Despite these efforts, on June 22, 2010, a carp was found on the shore of Lake Michigan, confirming the fact that the Asian carp had indeed breached the electric fish barrier on the Chicago Sanitary and Ship Canal. This brings the issue to current day; the Asian carp are clearly navigating closer to the Great Lakes and it is only a matter of time until they are found in this water and an ecosystem collapse occurs. The most present solution to this problem includes closing of the locks in the Chicago Area Waterway System to prevent the further spread of the Asian carp. Figure 2. Chicago waterways and entrance of cap to Great Lakes (8)
This issue is being tackled by a wide scale approach involving many agencies. The 2010 creation by the Obama administration of the Asian Carp Control Strategy Framework, updated in 2011, “outlines an aggressive, multi-tiered strategy that includes Asian carp monitoring and netting, identifying and blocking pathways to the Great Lakes, and a series of other short- and long-term actions, including the development of long term biological controls.” (4) The Asian Carp Regional Coordinating Committee (ACRCC) was formed from this, including the U.S. Army Corps of Engineers, U.S. Coast Guard, U.S. Fish and Wildlife Service, U.S. Geological Survey, U.S. Environmental Protection Agency, the National Oceanic and Atmospheric Administration, U.S. Department of Transportation and all eight Great Lakes states, as well as the Great Lakes Fishery Commission, the Metropolitan Water Reclamation District of Greater Chicago, and the City of Chicago. In February, the White House hosted a “Carp Summit.” The meeting included Great Lakes‟ region Governors, the Obama Administration, officials from the Environmental Protection Agency, Department of the Interior, U.S. Army Corps of Engineers, and U.S. Coast Guard. The Summit‟s purpose was to discuss strategies to prevent the spread of Asian carp to coordinate the efforts across all levels of government. A $78.5 million plan outlining 25 shortterm and long-term actions resulted from the Summit (8). Another bill was introduced into Congress on June 29th, the Permanent Prevention of Asian Carp Act. The bill required the Army Corps of Engineers to perform a study to evaluate the most successful way to implement the hydrologic separation of the Great Lakes and Mississippi River Basins (8).

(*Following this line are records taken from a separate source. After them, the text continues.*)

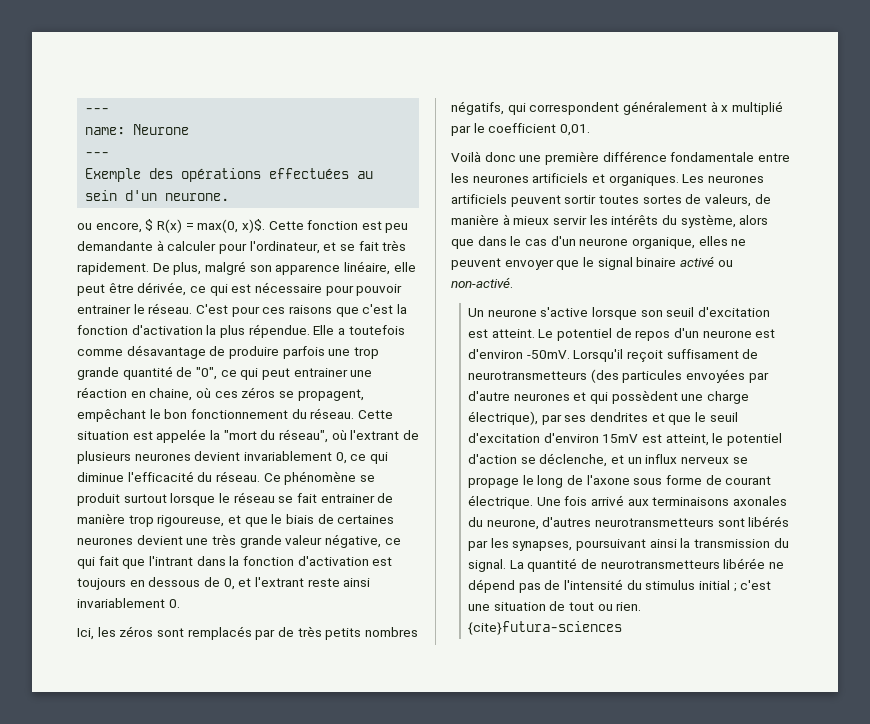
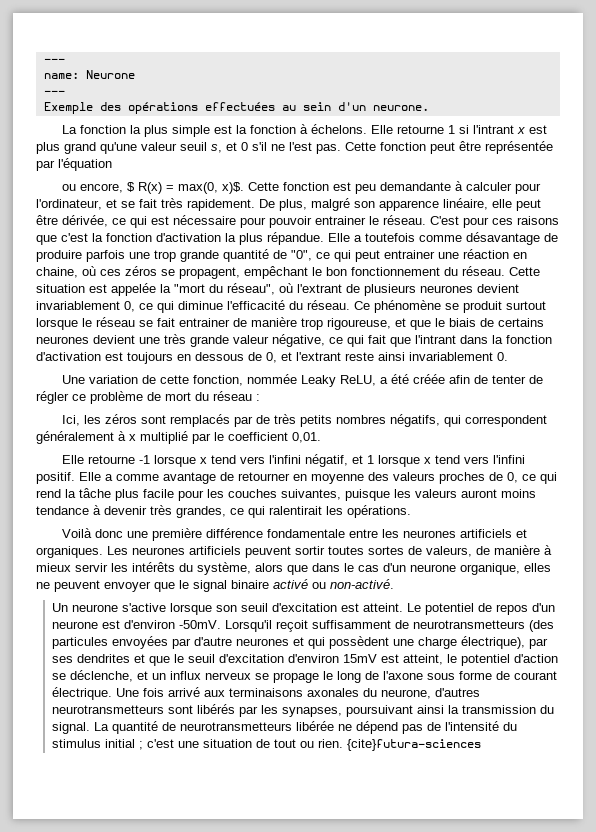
+ La fonction la plus simple est la fonction à échelons. Elle retourne 1 si l'intrant x est plus grand qu'une valeur seuil s, et 0 s'il ne l'est pas. Cette fonction peut être représentée par l'équation
- C'est pour ces raisons que c'est la fonction d'activation la plus répendue.
+ C'est pour ces raisons que c'est la fonction d'activation la plus répandue.
- Ce phénomène se produit surtout lorsque le réseau se fait entrainer de manière trop rigoureuse, et que le biais de certaines neurones devient une très grande valeur négative, ce qui fait que l'intrant dans la fonction d'activation est toujours en dessous de 0, et l'extrant reste ainsi invariablement 0.
+ Ce phénomène se produit surtout lorsque le réseau se fait entrainer de manière trop rigoureuse, et que le biais de certains neurones devient une très grande valeur négative, ce qui fait que l'intrant dans la fonction d'activation est toujours en dessous de 0, et l'extrant reste ainsi invariablement 0.
+ Une variation de cette fonction, nommée Leaky ReLU, a été créée afin de tenter de régler ce problème de mort du réseau :
+ Elle retourne -1 lorsque x tend vers l'infini négatif, et 1 lorsque x tend vers l'infini positif. Elle a comme avantage de retourner en moyenne des valeurs proches de 0, ce qui rend la tâche plus facile pour les couches suivantes, puisque les valeurs auront moins tendance à devenir très grandes, ce qui ralentirait les opérations.
- Lorsqu'il reçoit suffisament de neurotransmetteurs (des particules envoyées par d'autre neurones et qui possèdent une charge électrique), par ses dendrites et que le seuil d'excitation d'environ 15mV est atteint, le potentiel d'action se déclenche, et un influx nerveux se propage le long de l'axone sous forme de courant électrique.
+ Lorsqu'il reçoit suffisamment de neurotransmetteurs (des particules envoyées par d'autre neurones et qui possèdent une charge électrique), par ses dendrites et que le seuil d'excitation d'environ 15mV est atteint, le potentiel d'action se déclenche, et un influx nerveux se propage le long de l'axone sous forme de courant électrique.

Chicago Canal Litigation The most present situation that will be addressed is the closing of the locks in the Chicago Area Waterway System. On December 21, 2009, Michigan Attorney General Mike Cox filed a lawsuit with the U.S. Supreme Court on behalf of the State of Michigan against the State of Illinois, seeking immediate closure of the Chicago Sanitary and Ship Canal in order to prevent the spread of carp into Lake Michigan. While closing the locks appears like the immediate and most effective solution, it is faced with utmost scrutiny and opposition by those that feel the closing of the Chicago waterways could cause huge economic upset to the Chicago shipping market. On January 5, 2010, Illinois Attorney General Lisa Madigan filed a counter-suit with the Supreme Court requesting that it reject Michigan's claims. The Illinois Chamber of Commerce and American Waterways Operators both sided with Illinois, arguing that closing the Chicago locks would disturb the transport of millions of tons of shipping supplies such as iron ore, coal, grain and other cargo that currently enter through the Chicago locks. This cutoff could total more than $1.5 billion a year, and contribute to the loss of thousands of jobs. Michigan countered this claim with the fact that the sport fishing and recreation industry in other states have already been, and would be impacted in the future at an estimated amount of $3 billion, if the carp are not halted now. As well, approximately 4,000 jobs would also be lost due to the carp. Both sides of this argument argue loss in economic value and livelihood. A mere eight hours after the Supreme Court denied the motion, the U.S. Army Corps of Engineers announced the Asian Carp DNA was found in Lake Michigan for the first time. Attorney Cox filed a renewed motion with the U.S. Supreme Court to close the Chicago locks following this announcement, but the motion was denied (8).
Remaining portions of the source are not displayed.